I only get a half hour for lunch, so it’s usually spent in the breakroom in order to make sure I’m back on time. Yesterday, though, there was some I.T. guy sitting in the only seat at the only table back there, so I decided to eat at nearby City Hall Park. Also, fuck’em if I’m late.

I sat at a bench across from a water fountain, which reminded me of Evi. She’s always telling me how good NYC tap water is; whenever I’m at her apartment, she gives me a glass right from the kitchen faucet. It’s admittedly not bad, though I’ve had better. I think Evi’s simply been subject to the city’s propaganda about its tap water. The local government is trying to reduce plastic bottle waste by getting everyone to use refillable bottles and city water. What better way to do that than constantly brag about how good it is?

My roommate John thinks otherwise. He’s an interesting sort. He drinks probably five Mexican Cokes a day, smokes an obscene amount of weed, but fuck you if you ever try to give him anything but purified bottled water. “You don’t even want to know what’s really in our tap water,” he said, after I told him about drinking it at Evi’s. “That shit is disgusting.”

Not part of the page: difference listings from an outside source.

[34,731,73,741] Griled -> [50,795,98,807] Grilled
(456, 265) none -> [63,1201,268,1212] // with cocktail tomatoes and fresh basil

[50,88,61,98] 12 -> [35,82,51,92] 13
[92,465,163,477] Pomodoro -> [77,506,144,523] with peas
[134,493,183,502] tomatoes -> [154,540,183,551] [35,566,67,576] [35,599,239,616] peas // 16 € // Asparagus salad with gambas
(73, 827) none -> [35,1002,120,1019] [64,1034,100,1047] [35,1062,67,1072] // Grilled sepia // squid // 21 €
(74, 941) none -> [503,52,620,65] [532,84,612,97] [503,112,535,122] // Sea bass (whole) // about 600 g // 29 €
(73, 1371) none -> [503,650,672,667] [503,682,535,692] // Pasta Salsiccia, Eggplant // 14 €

Two completely different opinions about a subject I really don’t care much about. Whatever. I bought a Brita.

“OH DISGUSTING!” Exclaimed a young mother near the entrance to the park, startling me. She was holding her son’s arm, looking at his hand. “Go wipe it off in the grass!” He started walking towards the grass across from me.  I have no idea what the kid did, but he looked like a six-year-old boy so it’s obviously gross. I went back to my lunch.

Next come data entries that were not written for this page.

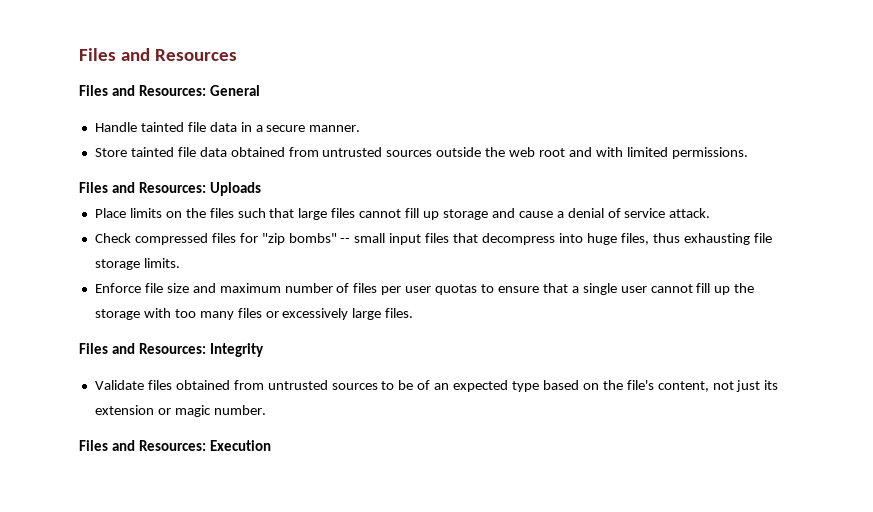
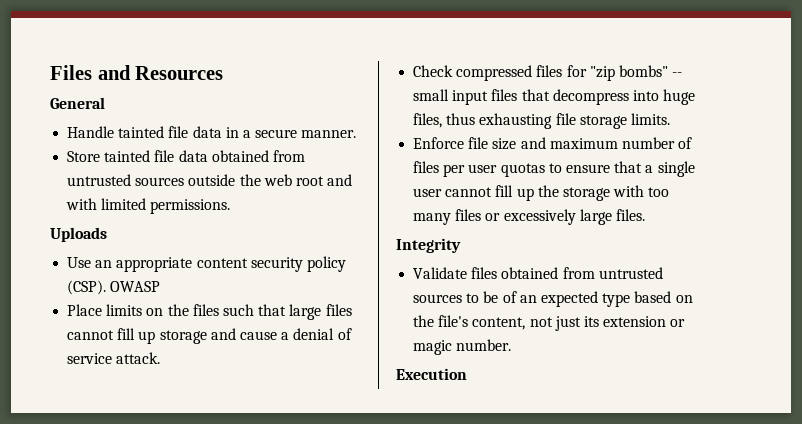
[79,85,206,96] Files and Resources: -> (224, 73) none
[79,182,261,196] Files and Resources: Uploads -> [50,227,107,242] [67,256,346,272] [67,280,161,295] Uploads // Use an appropriate content security policy (CSP). OWASP
[79,343,206,354] Files and Resources: -> (645, 215) none
[79,440,206,451] Files and Resources: -> (512, 345) none

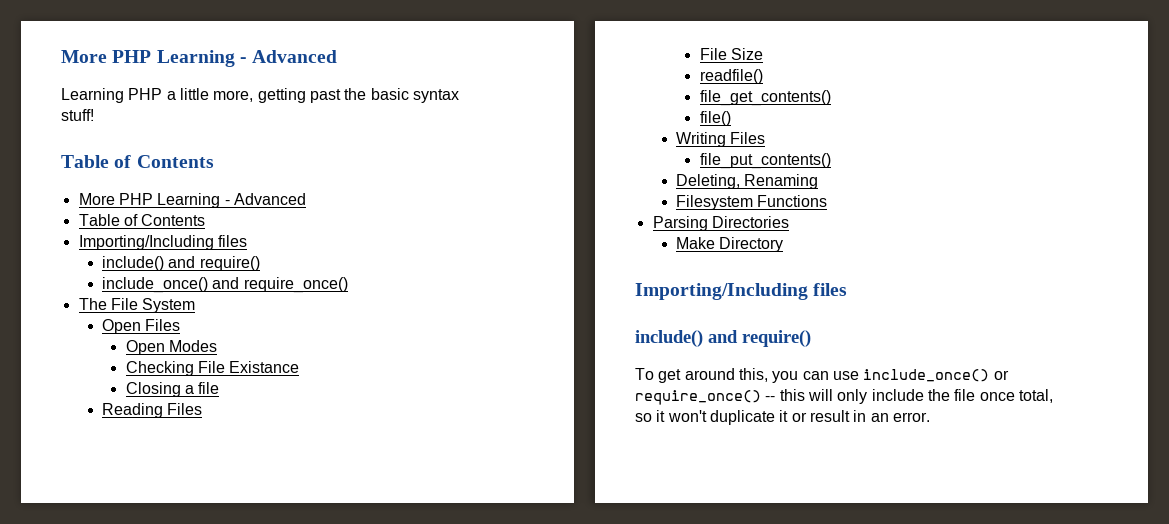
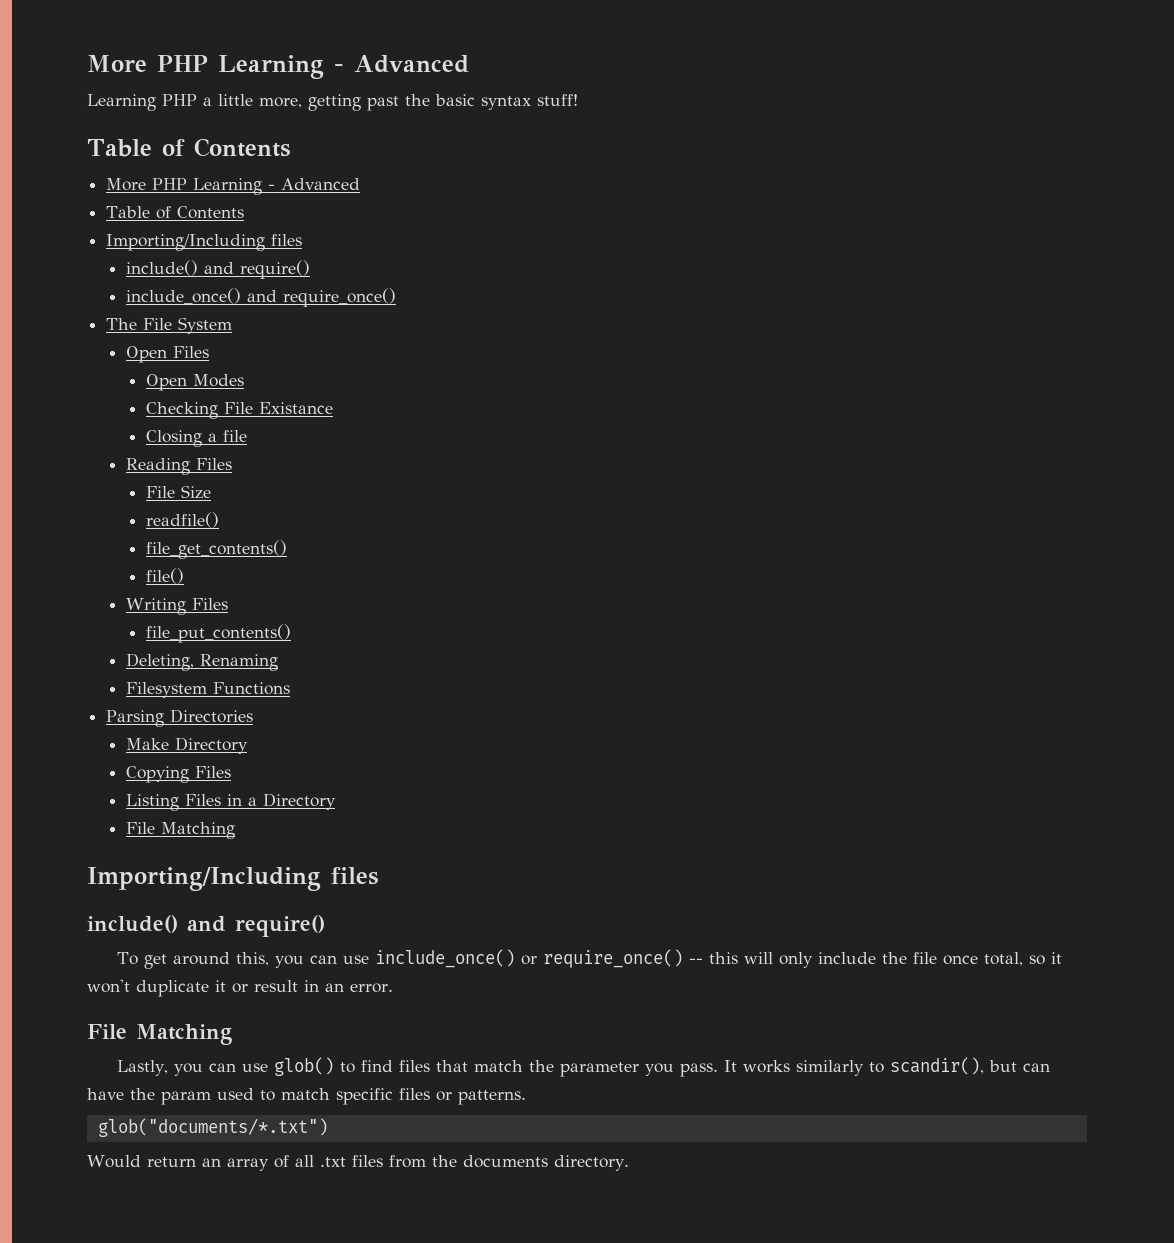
(784, 244) none -> [126,766,232,783] [126,793,337,811] [126,822,236,839] // Copying Files // Listing Files in a Directory // File Matching
(930, 417) none -> [87,1024,232,1045] [116,1057,1050,1077] [87,1088,526,1105] [97,1118,328,1137] [87,1155,629,1171] // File Matching // Lastly, you can use glob() to find files that match the parameter you pass. It works similarly to scandir(), but can have the param used to match specific files or patterns. // glob("documents/*.txt") // Would return an array of all .txt files from the documents directory.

I think the whole bottled water thing is kind of stupid. I remember being locked out of the house as a kid, forced to play outside, and if I wanted a drink, I turned on the spigot and drank from a garden hose. And while the tap water I drank from my sister’s old house up in the mountains of North Carolina was better, NYC’s tap water is pretty darn good, so there’s absolutely no reason I shouldn’t be able to drink from the faucet, the “refill stations”, and even the water fountains all around town.

“WHAT DID YOU DO?” Yelled the mother, directly across from me at the water fountain, startling me a second time. “I said wipe it on the grass! That’s the mouth part! People drink from that!” She pulled his hand away from fountain.

Okay, maybe bottled water isn’t such a bad idea.